## Information given:
======

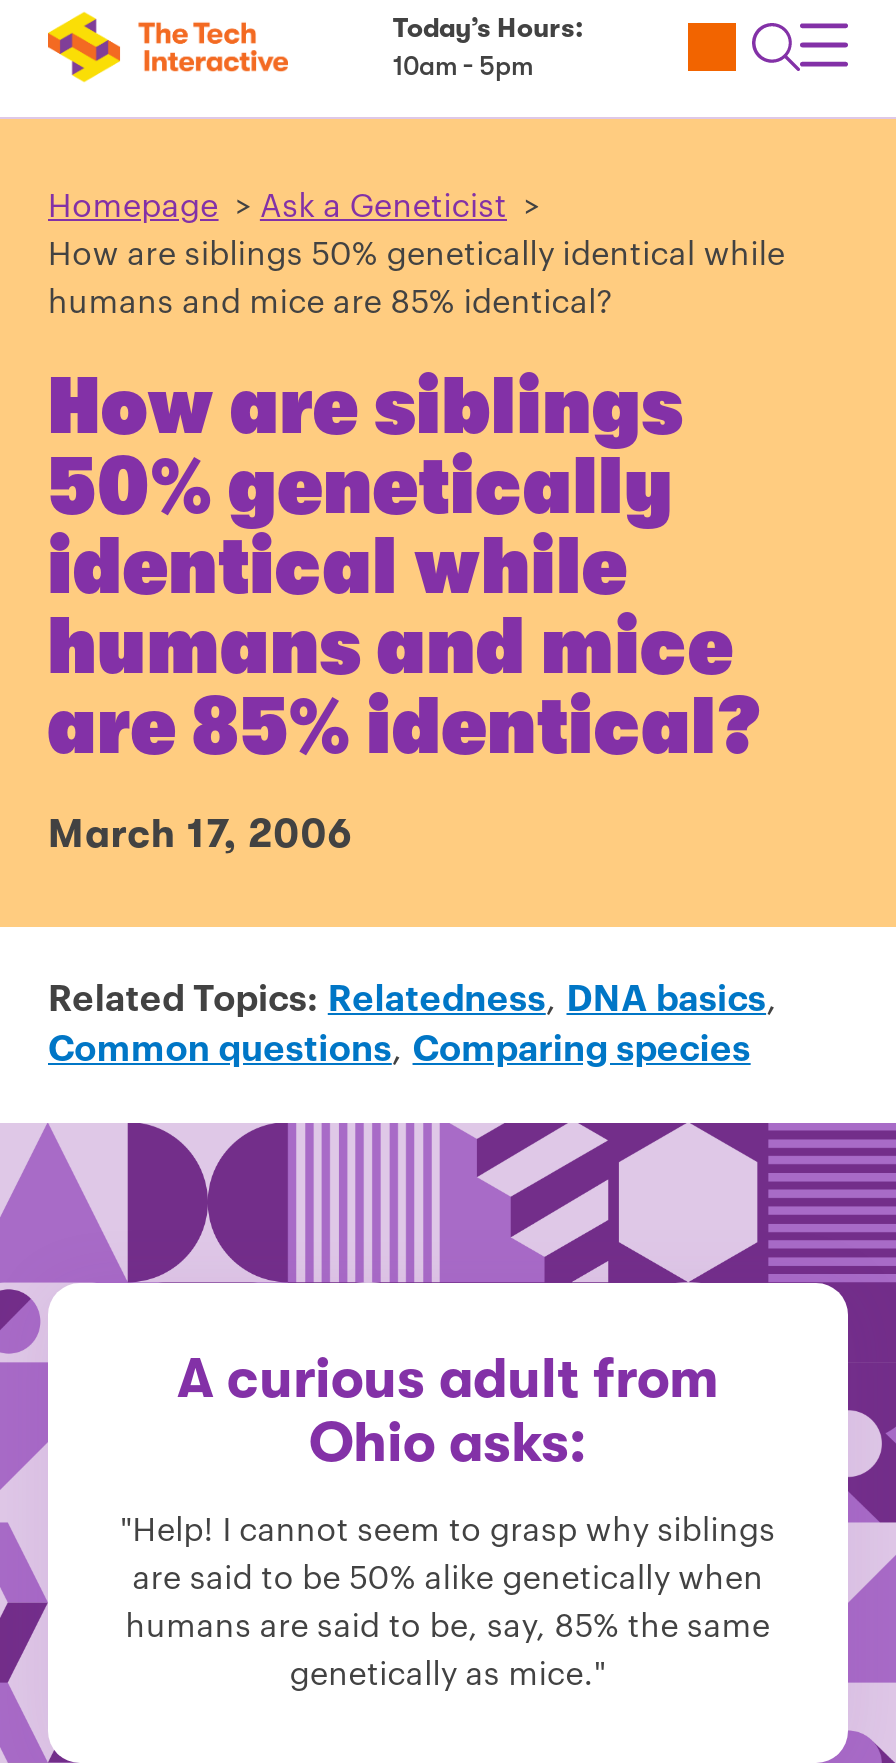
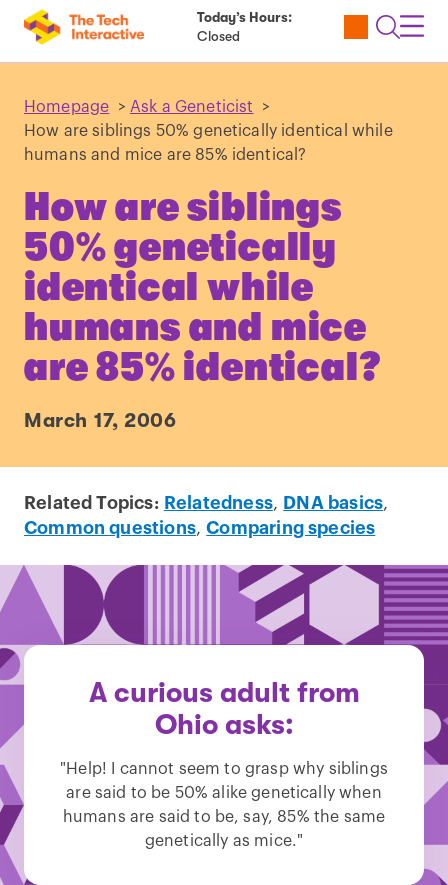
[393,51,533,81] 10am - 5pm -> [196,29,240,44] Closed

======

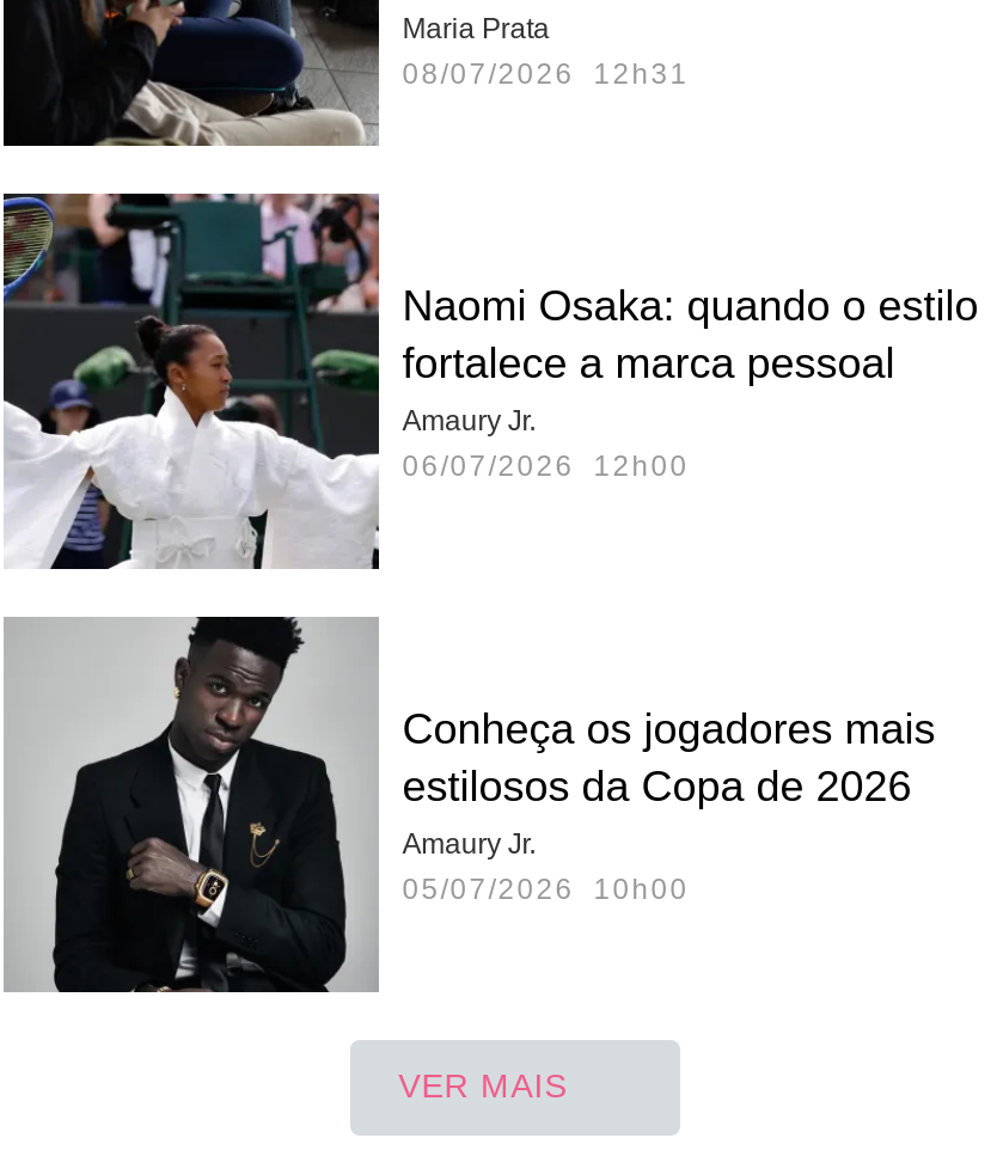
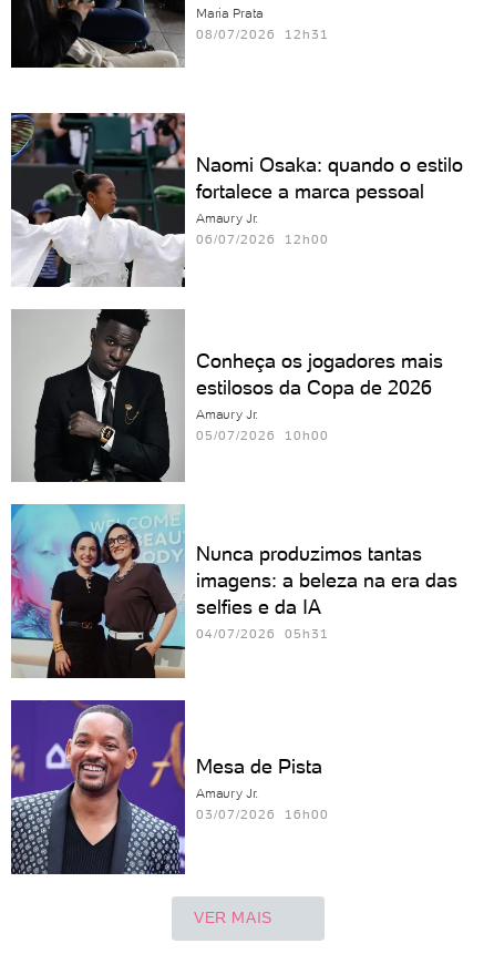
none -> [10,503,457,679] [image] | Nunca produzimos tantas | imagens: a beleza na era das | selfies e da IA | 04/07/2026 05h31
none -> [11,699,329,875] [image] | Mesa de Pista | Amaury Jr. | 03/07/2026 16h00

======

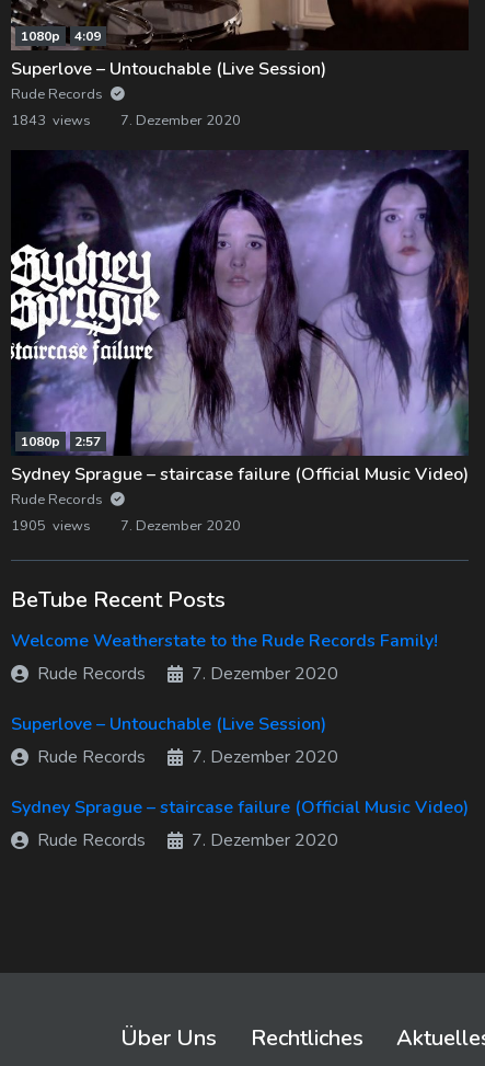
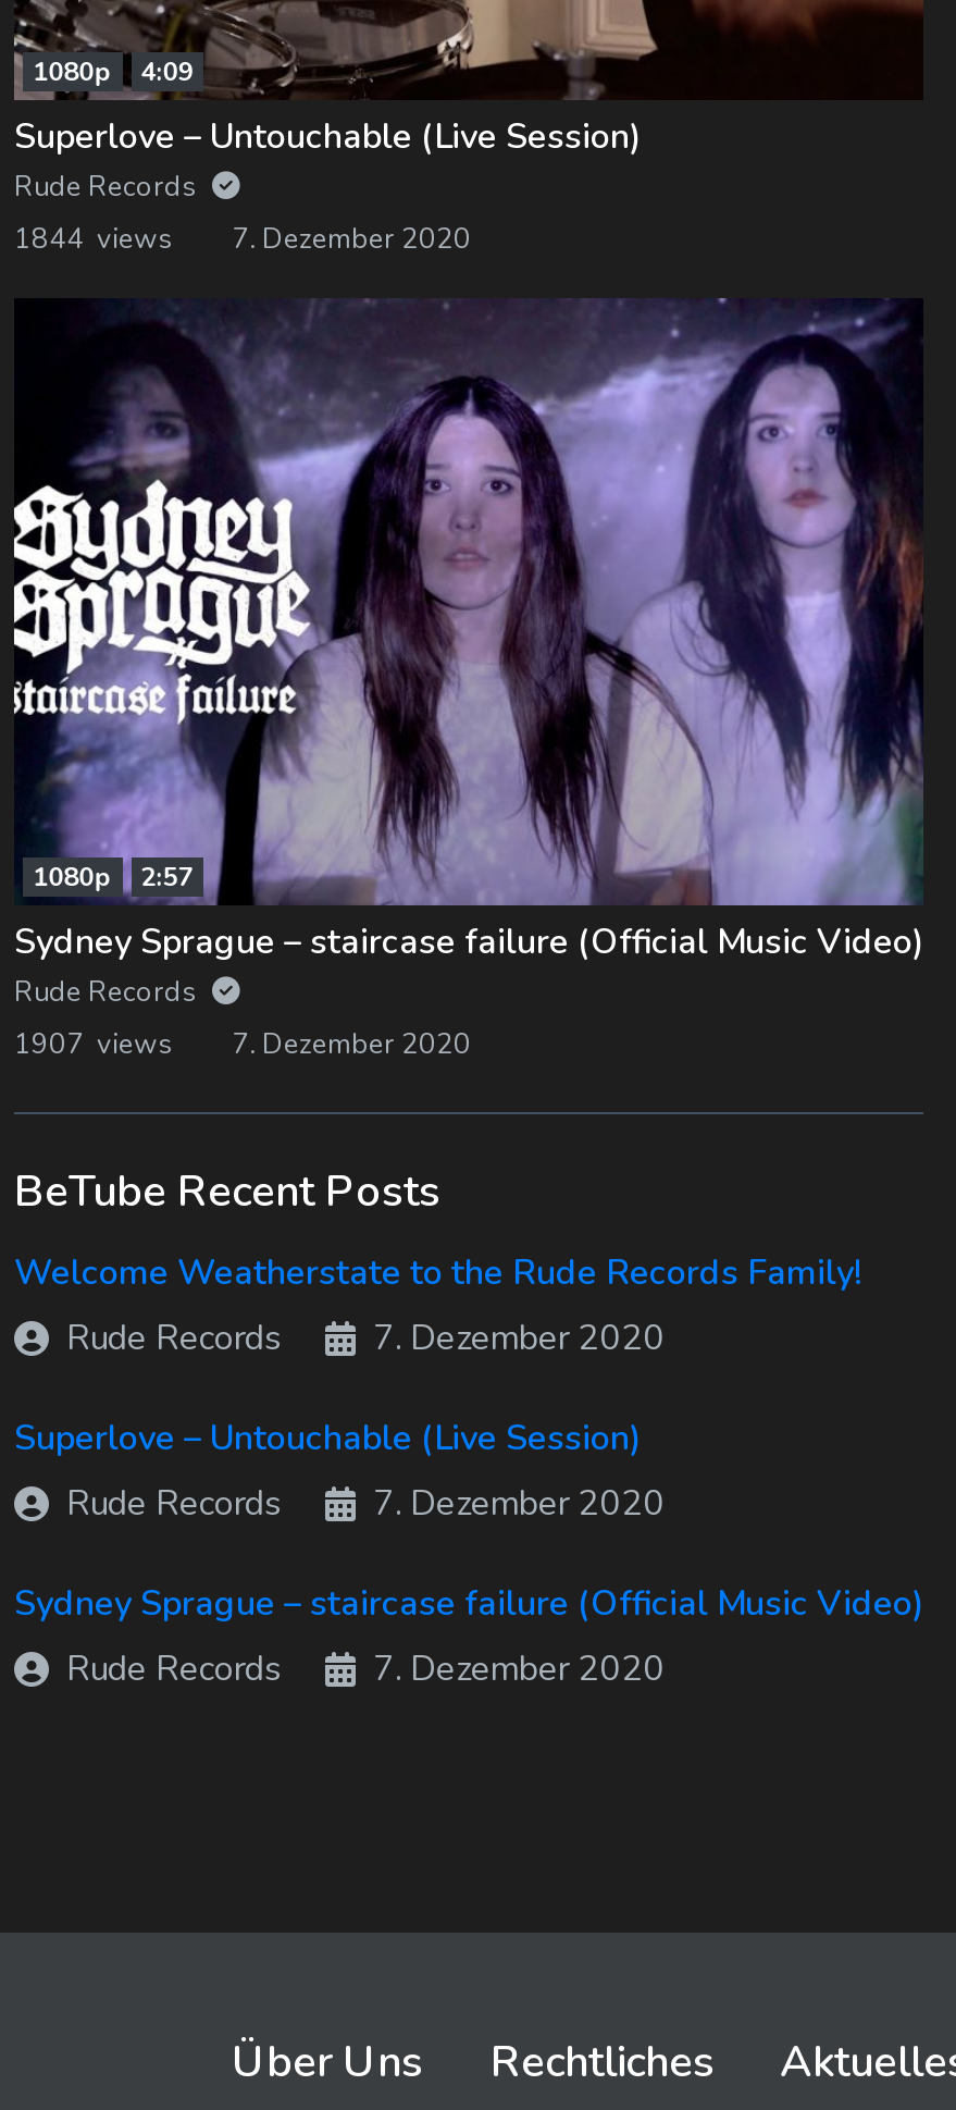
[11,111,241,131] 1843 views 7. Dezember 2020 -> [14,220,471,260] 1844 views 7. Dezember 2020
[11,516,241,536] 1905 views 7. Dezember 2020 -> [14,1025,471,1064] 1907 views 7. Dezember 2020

======

## Assigned task:
Select and copy every line from the records that includes the word "views".

## Solved exercise:
[11,111,241,131] 1843 views 7. Dezember 2020 -> [14,220,471,260] 1844 views 7. Dezember 2020
[11,516,241,536] 1905 views 7. Dezember 2020 -> [14,1025,471,1064] 1907 views 7. Dezember 2020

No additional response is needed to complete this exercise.